И дверь за ним закрылась.
Фрекен притрусила в столовую, пальцы, руки и ноги ее были вдвое деятельней против обычного.
— А,— сказала она, увидев фрекен Хольм,— вы уже дома?
— Да,— ответила компаньонка.
Фрекен Сайер засмеялась.
— Что, сегодня у вас день племянника, дорогая? — спросила она очень дружелюбно.
— Зто были мои свободные часы,— ответила фрекен Хольм, лицо которой осталось неподвижно.
Когда снова затрезвонил звонок, это оказалась фру Лунд, тотчас наполнившая всю переднюю своим веселым юношеским смехом:
— Тетя Виктория, дорогая, я ведь в городе, вчера приехала, и вдруг слышу, ты устраиваешь обед. Я, конечно, пришла доложиться, чтобы и мне было местечко. Уж я-то всегда куда-нибудь втиснусь со своим стулом.
Фру Лунд уселась и говорила, говорила без умолку своим радостным голосом о супруге-пасторе, о пятерых детишках, об усадьбе, где такой разор — скоро гвоздя на месте не останется.
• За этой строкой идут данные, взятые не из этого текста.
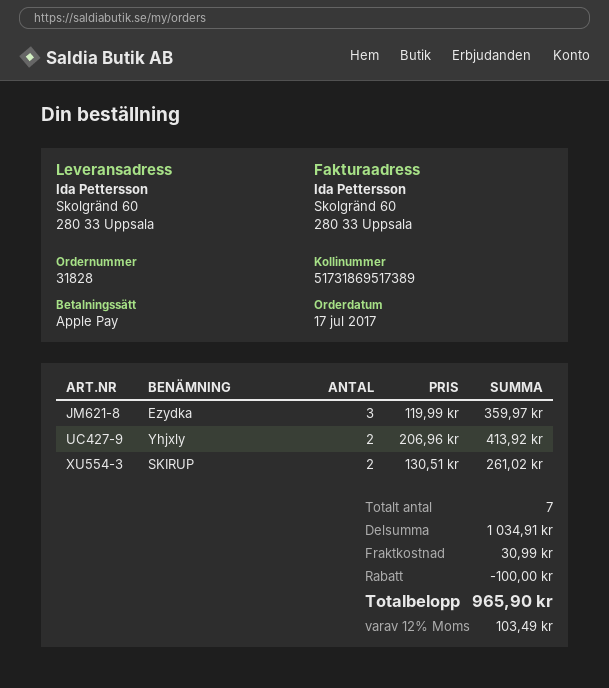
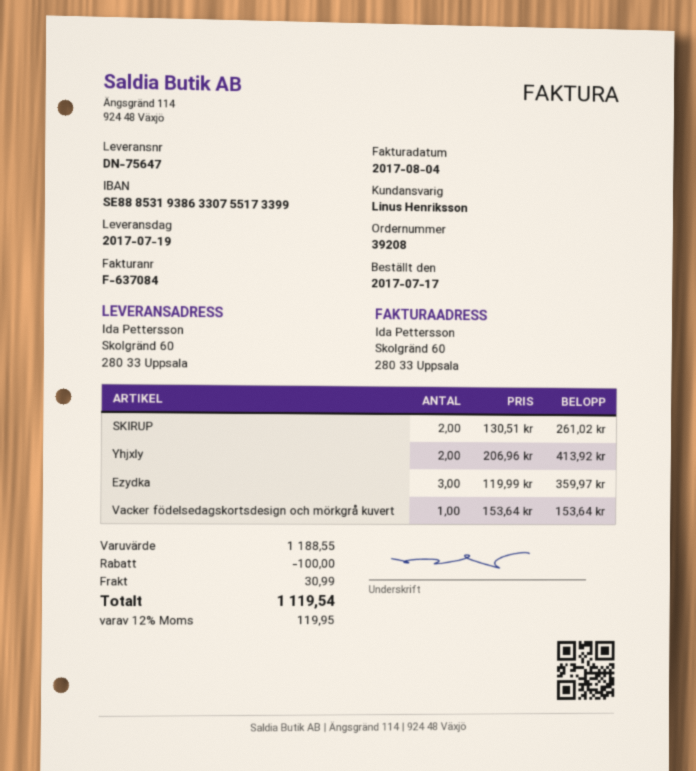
order number: 31828 -> 39208
Vacker födelsedagskortsdesign och mörkgrå kuvert: none -> 1 x 153.64 = 153.64
subtotal: 1034.91 -> 1188.55
tax: 12% = 103.49 -> 12% = 119.95
total: 965.90 -> 1119.54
— О,— сказала она вдруг,— золотые мои, вы тут скатерти разбираете. Здравствуйте, дорогая фрекен Хольм. А наши-то, тетенька, стираны-перестираны, все десять штук, скоро совсем на клочки разлезутся. Не подаришь ли одну, а, тетя? — спросила она, протягивая к ней по столу свою красивую ладонь.— Ты ведь всегда так добра к бедным сородичам.
Фрекен Сайер, вся повадка которой в присутствии фру Лунд удивительным образом изменилась, точно перед нею был человек, к коему питала она тайное уважение, булькнув от смеха, спросила:
— Найдется у нас что-нибудь, фрекен Хольм?
Но фру Лунд уже вскочила со стула и бросилась к бельевому шкафу:
— Тетя Вик, дорогая, мне, конечно, из стареньких.— И она принялась рыться в скатертях, между тем как тетка сказала, улыбаясь:
— Уж ты, дружочек Эмма, сама подберешь, что тебе годится.
Фру Лунд все рылась.
— Вот эта подойдет,— сказала она,— в твоем богатом доме ее, право, уже не постелешь, а для нас — господи, тетенька, это же роскошь! Она у нас будет на случай епископской ревизии.